» **TASK INSTRUCTIONS**: Tally the lines of the records below that include the word "Eclipse", and write down only that tally.

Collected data
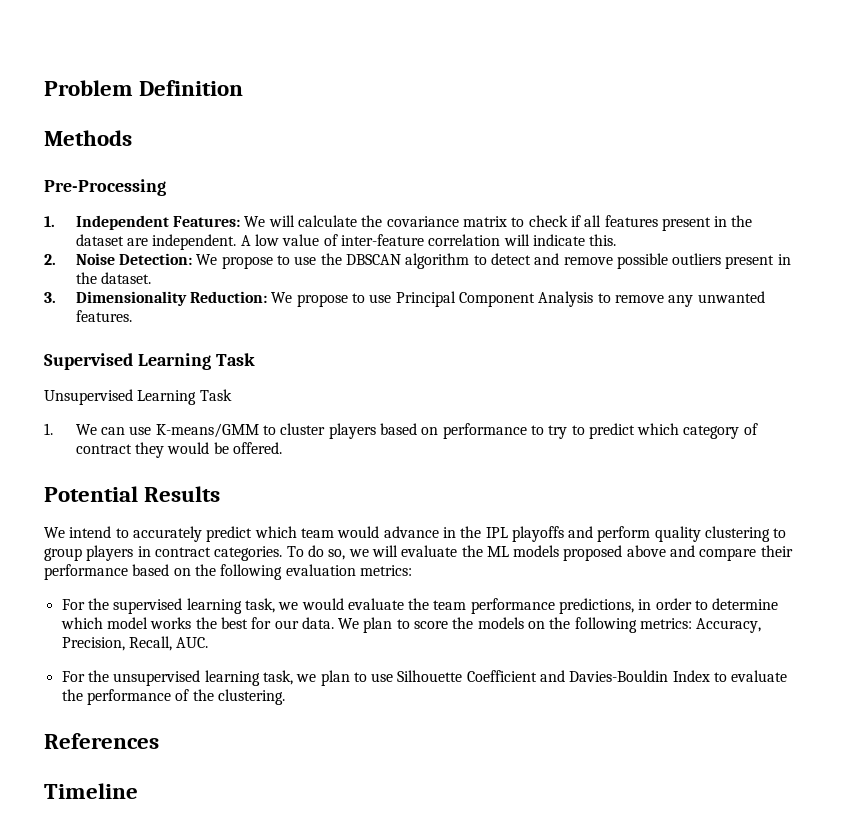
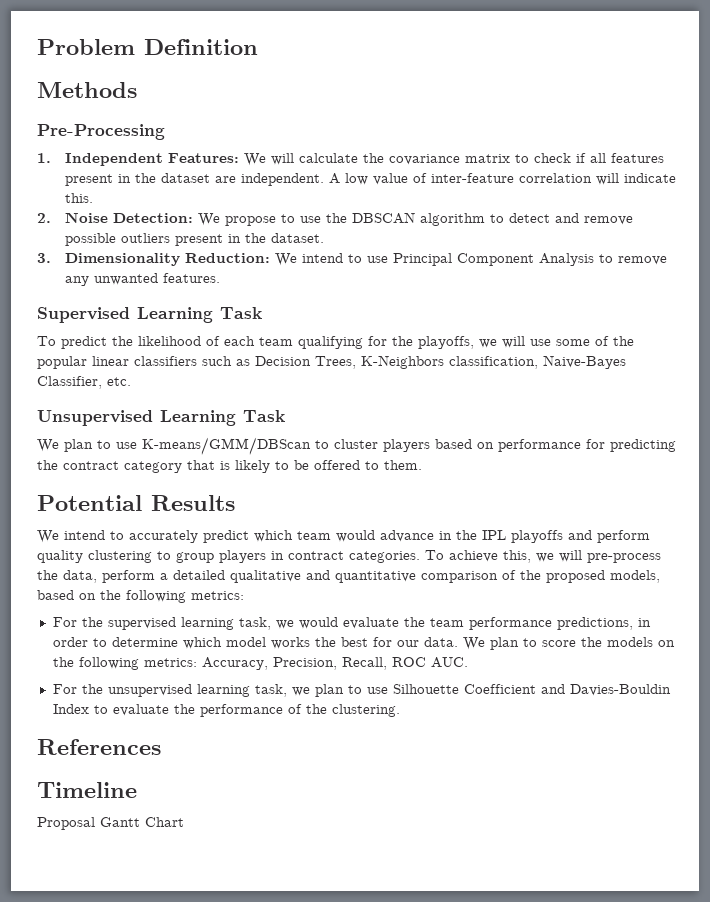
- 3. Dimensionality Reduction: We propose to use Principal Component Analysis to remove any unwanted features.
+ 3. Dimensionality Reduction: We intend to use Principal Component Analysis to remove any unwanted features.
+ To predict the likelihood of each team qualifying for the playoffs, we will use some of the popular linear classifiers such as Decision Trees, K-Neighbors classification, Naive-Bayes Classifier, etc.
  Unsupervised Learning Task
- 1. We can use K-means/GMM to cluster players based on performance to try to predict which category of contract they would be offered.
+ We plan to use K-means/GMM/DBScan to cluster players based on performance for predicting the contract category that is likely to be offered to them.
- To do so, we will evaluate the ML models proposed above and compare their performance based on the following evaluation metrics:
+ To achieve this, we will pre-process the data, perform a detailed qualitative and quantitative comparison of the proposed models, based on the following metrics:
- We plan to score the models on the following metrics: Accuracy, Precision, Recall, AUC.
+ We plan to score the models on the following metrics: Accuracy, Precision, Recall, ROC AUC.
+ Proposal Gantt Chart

---

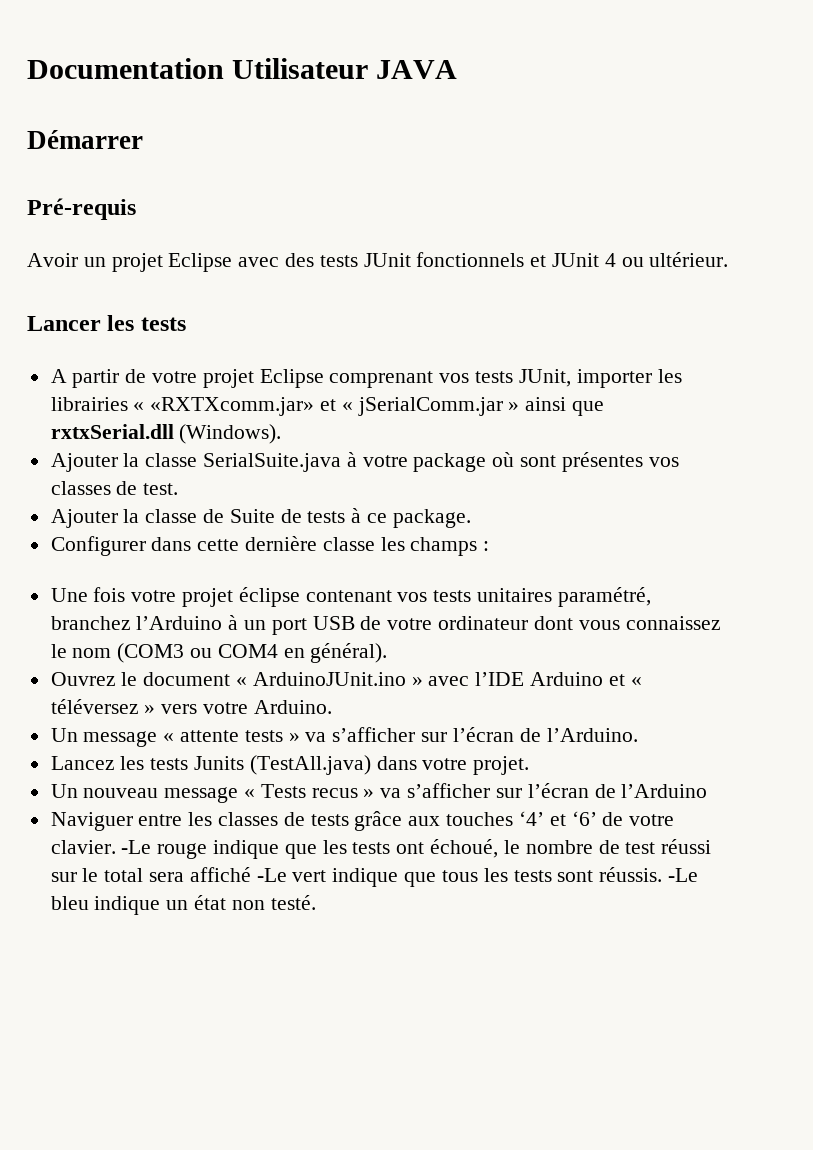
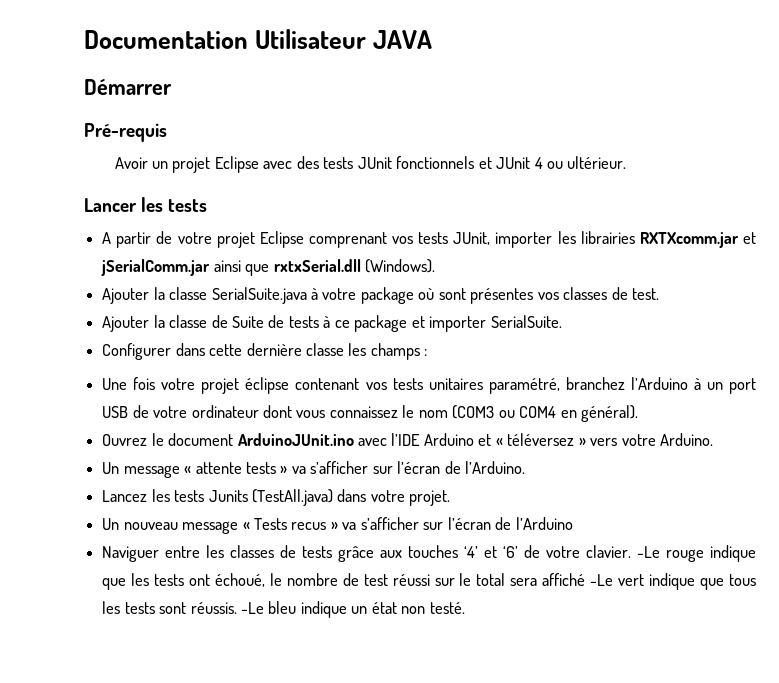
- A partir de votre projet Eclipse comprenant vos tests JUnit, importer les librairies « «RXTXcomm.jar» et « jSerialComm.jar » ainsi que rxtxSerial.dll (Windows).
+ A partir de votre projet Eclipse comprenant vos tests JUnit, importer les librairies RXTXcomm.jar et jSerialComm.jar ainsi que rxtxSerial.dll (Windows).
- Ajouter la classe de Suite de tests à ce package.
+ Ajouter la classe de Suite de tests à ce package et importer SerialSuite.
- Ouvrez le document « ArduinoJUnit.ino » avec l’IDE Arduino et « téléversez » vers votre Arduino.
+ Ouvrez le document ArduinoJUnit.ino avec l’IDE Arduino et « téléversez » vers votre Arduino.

» **RESPONSE**: 2